— Task instructions —
Please copy every line from the following entries in which the word "shipping" appears.

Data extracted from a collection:
********

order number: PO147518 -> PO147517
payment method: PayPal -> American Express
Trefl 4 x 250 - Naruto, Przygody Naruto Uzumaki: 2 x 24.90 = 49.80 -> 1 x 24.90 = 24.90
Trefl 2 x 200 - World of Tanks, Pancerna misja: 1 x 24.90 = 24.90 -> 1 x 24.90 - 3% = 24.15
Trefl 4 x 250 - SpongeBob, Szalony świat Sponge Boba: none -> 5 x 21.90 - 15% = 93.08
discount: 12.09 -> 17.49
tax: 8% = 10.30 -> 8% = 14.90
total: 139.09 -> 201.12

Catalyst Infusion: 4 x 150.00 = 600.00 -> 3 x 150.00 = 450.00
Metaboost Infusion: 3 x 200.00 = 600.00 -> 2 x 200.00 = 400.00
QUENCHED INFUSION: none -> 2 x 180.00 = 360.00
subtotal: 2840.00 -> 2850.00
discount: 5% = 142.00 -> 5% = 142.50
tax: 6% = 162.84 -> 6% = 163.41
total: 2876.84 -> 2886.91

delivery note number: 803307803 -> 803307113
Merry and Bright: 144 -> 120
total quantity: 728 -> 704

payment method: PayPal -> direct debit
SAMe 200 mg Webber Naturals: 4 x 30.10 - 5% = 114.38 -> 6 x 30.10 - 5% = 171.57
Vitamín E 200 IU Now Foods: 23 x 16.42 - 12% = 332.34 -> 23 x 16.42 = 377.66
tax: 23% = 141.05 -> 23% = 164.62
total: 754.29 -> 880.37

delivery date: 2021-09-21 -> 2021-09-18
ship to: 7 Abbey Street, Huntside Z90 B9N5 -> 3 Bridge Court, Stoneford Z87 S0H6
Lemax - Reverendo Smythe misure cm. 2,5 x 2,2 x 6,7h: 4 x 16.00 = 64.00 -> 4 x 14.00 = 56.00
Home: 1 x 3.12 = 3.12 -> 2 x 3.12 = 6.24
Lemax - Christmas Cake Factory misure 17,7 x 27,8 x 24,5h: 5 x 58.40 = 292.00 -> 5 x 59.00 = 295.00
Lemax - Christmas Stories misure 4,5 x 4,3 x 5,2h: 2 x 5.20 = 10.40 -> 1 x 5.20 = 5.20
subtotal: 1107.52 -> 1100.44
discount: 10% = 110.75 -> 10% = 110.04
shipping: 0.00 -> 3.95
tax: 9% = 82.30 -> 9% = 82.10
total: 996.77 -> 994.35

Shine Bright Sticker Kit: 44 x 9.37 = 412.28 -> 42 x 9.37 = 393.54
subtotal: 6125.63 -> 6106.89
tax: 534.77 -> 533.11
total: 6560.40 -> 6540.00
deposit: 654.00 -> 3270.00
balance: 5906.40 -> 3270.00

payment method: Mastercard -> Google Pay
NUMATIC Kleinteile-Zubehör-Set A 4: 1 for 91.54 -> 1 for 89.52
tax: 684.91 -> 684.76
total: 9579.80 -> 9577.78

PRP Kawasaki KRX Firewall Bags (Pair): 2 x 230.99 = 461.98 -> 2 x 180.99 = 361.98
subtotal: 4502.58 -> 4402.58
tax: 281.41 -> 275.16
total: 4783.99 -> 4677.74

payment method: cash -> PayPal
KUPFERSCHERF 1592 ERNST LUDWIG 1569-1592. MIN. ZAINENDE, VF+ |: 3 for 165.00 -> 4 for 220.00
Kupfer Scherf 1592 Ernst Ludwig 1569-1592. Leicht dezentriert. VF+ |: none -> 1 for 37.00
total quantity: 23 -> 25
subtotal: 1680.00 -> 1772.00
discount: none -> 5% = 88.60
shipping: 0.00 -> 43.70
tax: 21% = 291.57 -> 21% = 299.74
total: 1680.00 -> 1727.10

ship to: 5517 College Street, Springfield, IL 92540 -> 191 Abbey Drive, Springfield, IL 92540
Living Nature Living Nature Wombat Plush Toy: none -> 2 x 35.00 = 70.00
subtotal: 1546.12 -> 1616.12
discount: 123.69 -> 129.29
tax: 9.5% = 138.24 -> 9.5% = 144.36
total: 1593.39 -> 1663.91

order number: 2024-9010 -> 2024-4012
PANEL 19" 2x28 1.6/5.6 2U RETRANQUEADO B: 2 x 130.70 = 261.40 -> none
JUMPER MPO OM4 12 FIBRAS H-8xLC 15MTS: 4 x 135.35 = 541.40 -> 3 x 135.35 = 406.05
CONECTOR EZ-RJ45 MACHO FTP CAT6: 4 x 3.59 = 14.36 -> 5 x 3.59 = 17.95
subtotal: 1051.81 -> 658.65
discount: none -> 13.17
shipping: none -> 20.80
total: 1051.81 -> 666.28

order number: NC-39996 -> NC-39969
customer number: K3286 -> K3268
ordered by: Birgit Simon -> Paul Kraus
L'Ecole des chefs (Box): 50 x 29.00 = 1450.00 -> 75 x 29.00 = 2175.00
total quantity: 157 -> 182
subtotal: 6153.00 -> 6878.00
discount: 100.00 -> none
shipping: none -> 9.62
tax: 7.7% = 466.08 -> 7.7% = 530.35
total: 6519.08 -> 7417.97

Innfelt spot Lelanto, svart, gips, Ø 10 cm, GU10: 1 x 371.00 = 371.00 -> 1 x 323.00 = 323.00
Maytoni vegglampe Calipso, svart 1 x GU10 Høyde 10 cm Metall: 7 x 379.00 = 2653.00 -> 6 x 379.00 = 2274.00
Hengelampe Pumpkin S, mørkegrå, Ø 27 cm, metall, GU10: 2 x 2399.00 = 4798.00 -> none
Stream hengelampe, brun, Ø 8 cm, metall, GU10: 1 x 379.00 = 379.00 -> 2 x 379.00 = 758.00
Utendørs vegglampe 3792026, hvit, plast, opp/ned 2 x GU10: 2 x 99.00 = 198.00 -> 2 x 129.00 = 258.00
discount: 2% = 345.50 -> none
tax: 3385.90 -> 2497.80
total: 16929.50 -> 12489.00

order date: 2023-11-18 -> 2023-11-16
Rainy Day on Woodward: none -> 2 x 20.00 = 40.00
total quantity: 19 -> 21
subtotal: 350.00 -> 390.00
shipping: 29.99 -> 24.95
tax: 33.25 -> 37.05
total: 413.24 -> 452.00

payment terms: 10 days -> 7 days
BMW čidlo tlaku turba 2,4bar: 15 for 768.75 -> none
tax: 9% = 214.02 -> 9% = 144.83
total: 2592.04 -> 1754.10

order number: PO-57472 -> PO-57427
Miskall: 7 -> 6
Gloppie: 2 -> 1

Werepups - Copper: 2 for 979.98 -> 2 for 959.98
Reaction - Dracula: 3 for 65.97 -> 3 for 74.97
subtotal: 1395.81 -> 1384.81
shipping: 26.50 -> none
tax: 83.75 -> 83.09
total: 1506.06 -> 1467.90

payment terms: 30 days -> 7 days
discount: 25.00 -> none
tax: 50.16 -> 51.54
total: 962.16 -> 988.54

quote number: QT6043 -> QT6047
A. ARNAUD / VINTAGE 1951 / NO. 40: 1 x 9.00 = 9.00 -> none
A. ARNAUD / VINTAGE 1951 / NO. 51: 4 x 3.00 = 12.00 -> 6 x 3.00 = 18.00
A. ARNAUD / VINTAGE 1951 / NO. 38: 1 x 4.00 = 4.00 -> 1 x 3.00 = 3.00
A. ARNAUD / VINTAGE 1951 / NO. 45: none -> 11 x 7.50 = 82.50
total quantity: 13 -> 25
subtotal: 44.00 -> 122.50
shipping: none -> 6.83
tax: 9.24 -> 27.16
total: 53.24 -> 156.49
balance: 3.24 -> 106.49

********

— Response —
shipping: 0.00 -> 3.95
shipping: 0.00 -> 43.70
shipping: none -> 20.80
shipping: none -> 9.62
shipping: 29.99 -> 24.95
shipping: 26.50 -> none
shipping: none -> 6.83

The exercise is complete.